The city’s north and south ends are separated by a deep valley which contains the downtown area along Kempenfelt Bay.
At the north end of Barrie is the Highway 11 and Highway 400 interchange. Many consider this the gateway to northern Ontario resort destinations (referred to as cottage country).
Barrie is also home to the MacLaren Art Centre, an innovative art gallery that supports the visual arts in Simcoe County. It inspired the “Art City” project, which has had many different large sculptures installed around the city. These can be found in parks and along the scenic waterfront.
Historic Barrie Events
Barrie at its inception was a small group of houses and warehouses at the foot of the Nine Mile Portage from Kempenfeldt Bay to Fort Willow. The city was named in 1833 after Sir Robert Barrie, who was in charge of the naval forces in Canada and frequently had to portage from Lake Simcoe to Georgian Bay through the city. The Underground Railroad in the mid 1800s allowed many American slaves to enter Barrie. This contributed to the development (and the name) of nearby Shanty Bay. During World War II the Royal Canadian Navy named a Flower class corvette HMCS Barrie.

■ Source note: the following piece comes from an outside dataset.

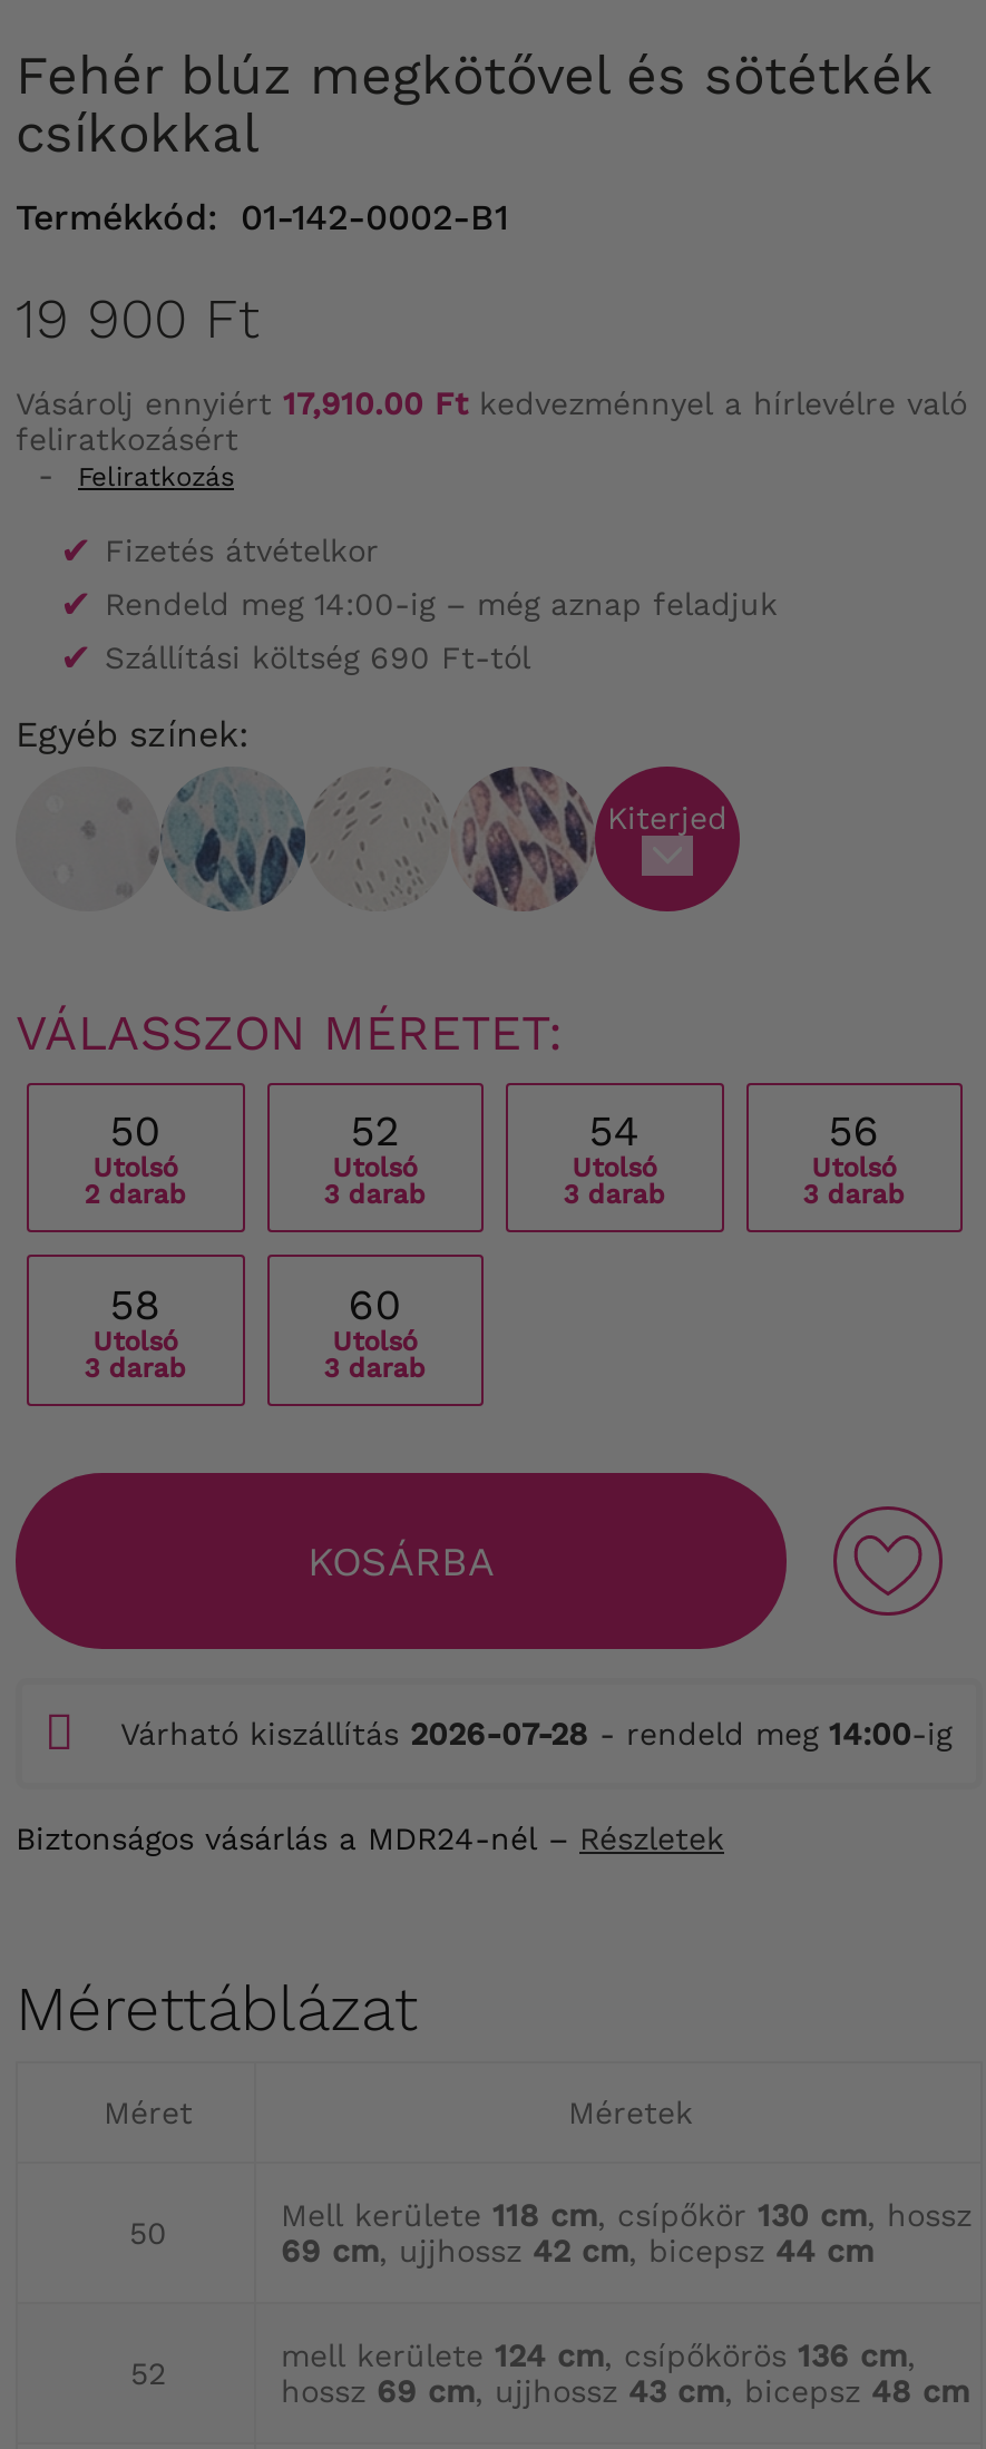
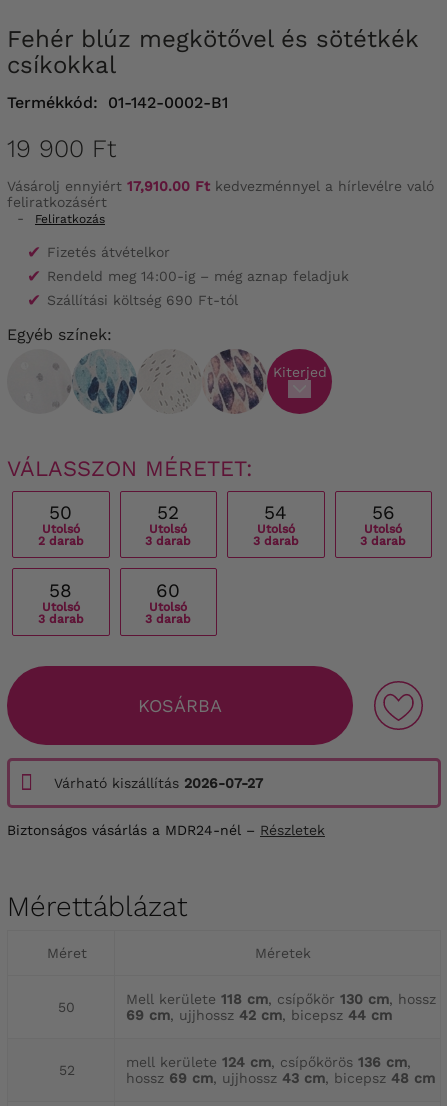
[120,1715,951,1751] Várható kiszállítás 2026-07-28 - rendeld meg 14:00-ig -> [54,775,263,791] Várható kiszállítás 2026-07-27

On 27 September 1977, in dense fog, a small plane hit the 68 meter tall CKVR Television Tower, knocking CHAY FM and CKVR-TV off the air. All on the aircraft were killed, and the tower was destroyed. A new 304 metre tower was erected and operational within a year.
On 31 May 1985, an F4 tornado struck Barrie, during the The “Barrie” Tornado Outbreak of 1985.
On 12 June – 13 June 1987, a sculpture called Spirit Catcher by Ron Baird was moved to Barrie from Vancouver, British Columbia, where it had been exhibited as part of Expo ’86. The sculpture was erected permanently at the foot of Maple Avenue on the shore of Kempenfelt Bay.
In January 2004, Barrie made international news when its city police raided the former Molson brewery, and found Canada’s largest illegal cannabis grow operation.
Barrie’s Park Place (formerly Molson Park) was chosen to host Live 8 Canada on 2 July 2005. The success of the concert contributed to the resistance to a plan to convert the concert area to a commercial district. However, the stage, buildings and many of the trees on site have been destroyed since construction of the Park Place commercial district has begun.
An explosion in the Royal Thai restaurant, housed in the landmark Wellington Hotel, at the historic Five Points intersection in Barrie’s downtown core occurred at 11:20 PM on 6 December 2007. The fire quickly spread to several neighbouring buildings. Firefighters battled the blaze well into the following morning, requiring assistance from other Simcoe County fire services. Officials estimate the damages to be in the millions. The Wellington Hotel building collapsed. It was over one hundred years old. On 17 February 2008, two people were charged in connection with the fire, after the Ontario Fire Marshal’s office concluded the explosion and fire were the result of arson.
According to the Canada 2006 Census:
• Population: 128,430 (23.8% from 2001)
• Land area: 76.99 km² (29.73 sq mi)
• Population density: 1,668.1 inhabitants per square kilometre (4,320 /sq mi)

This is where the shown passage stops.